• What is needed:
Please restate every entry exactly. Leave out the pictures.

:::::

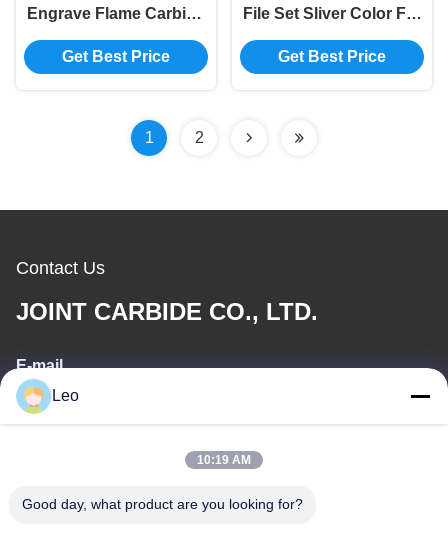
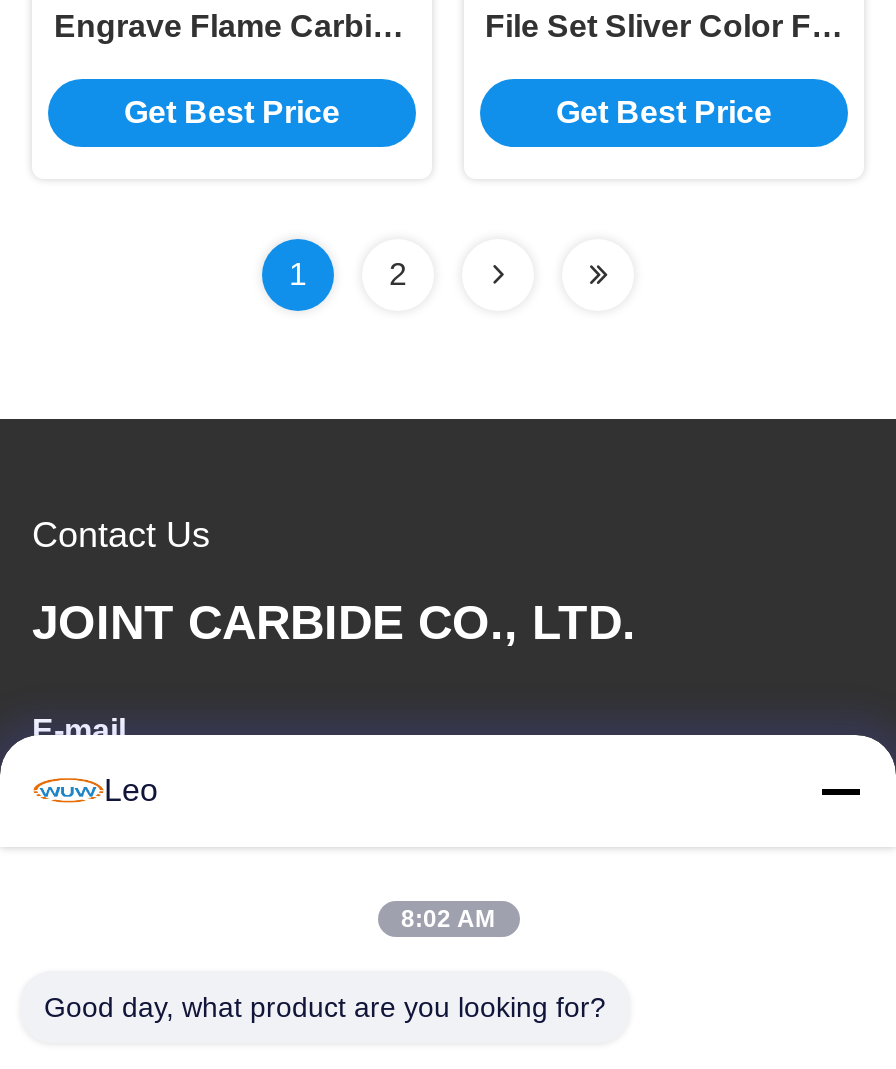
- [image]
+ [image]

- 10:19 AM
+ 8:02 AM
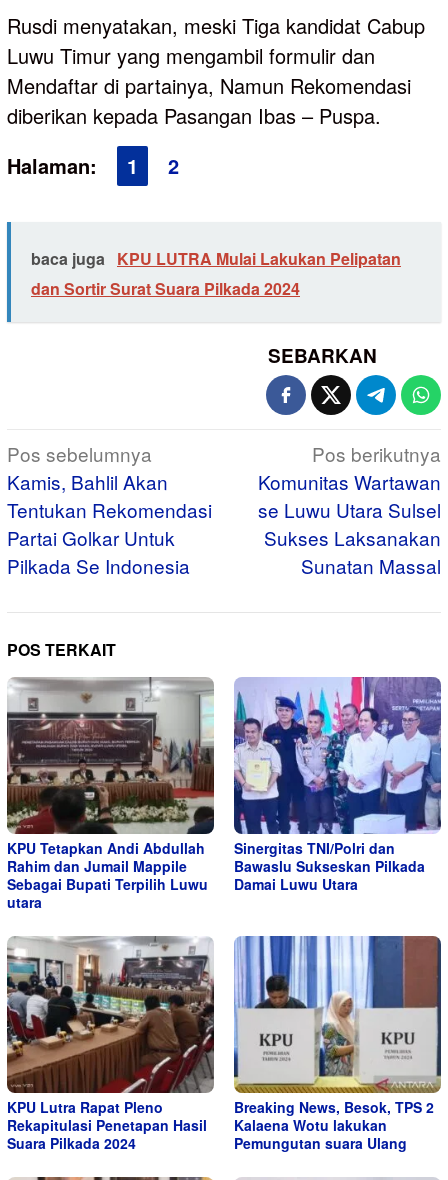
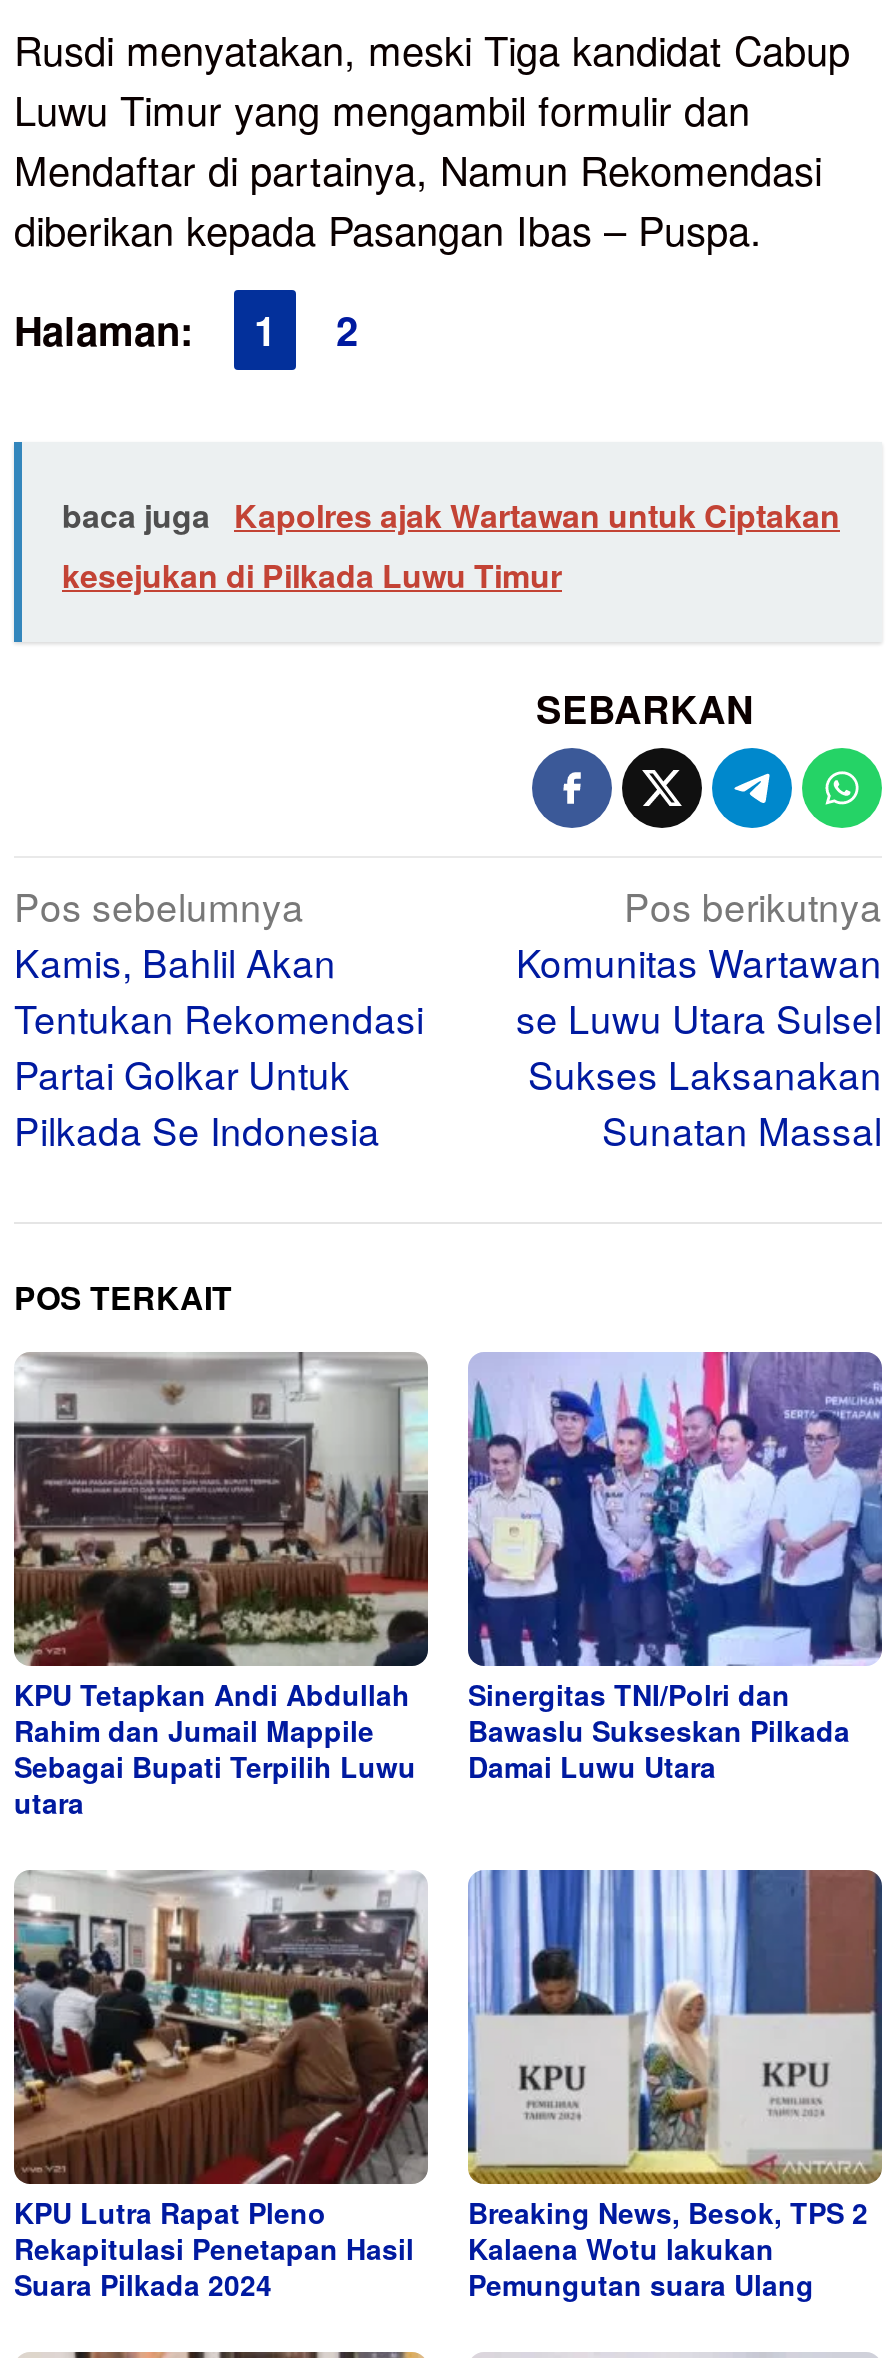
- baca juga KPU LUTRA Mulai Lakukan Pelipatan
- dan Sortir Surat Suara Pilkada 2024
+ baca juga Kapolres ajak Wartawan untuk Ciptakan
+ kesejukan di Pilkada Luwu Timur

:::::

• Exercise result:
- [image]
+ [image]

- 10:19 AM
+ 8:02 AM
- baca juga KPU LUTRA Mulai Lakukan Pelipatan
- dan Sortir Surat Suara Pilkada 2024
+ baca juga Kapolres ajak Wartawan untuk Ciptakan
+ kesejukan di Pilkada Luwu Timur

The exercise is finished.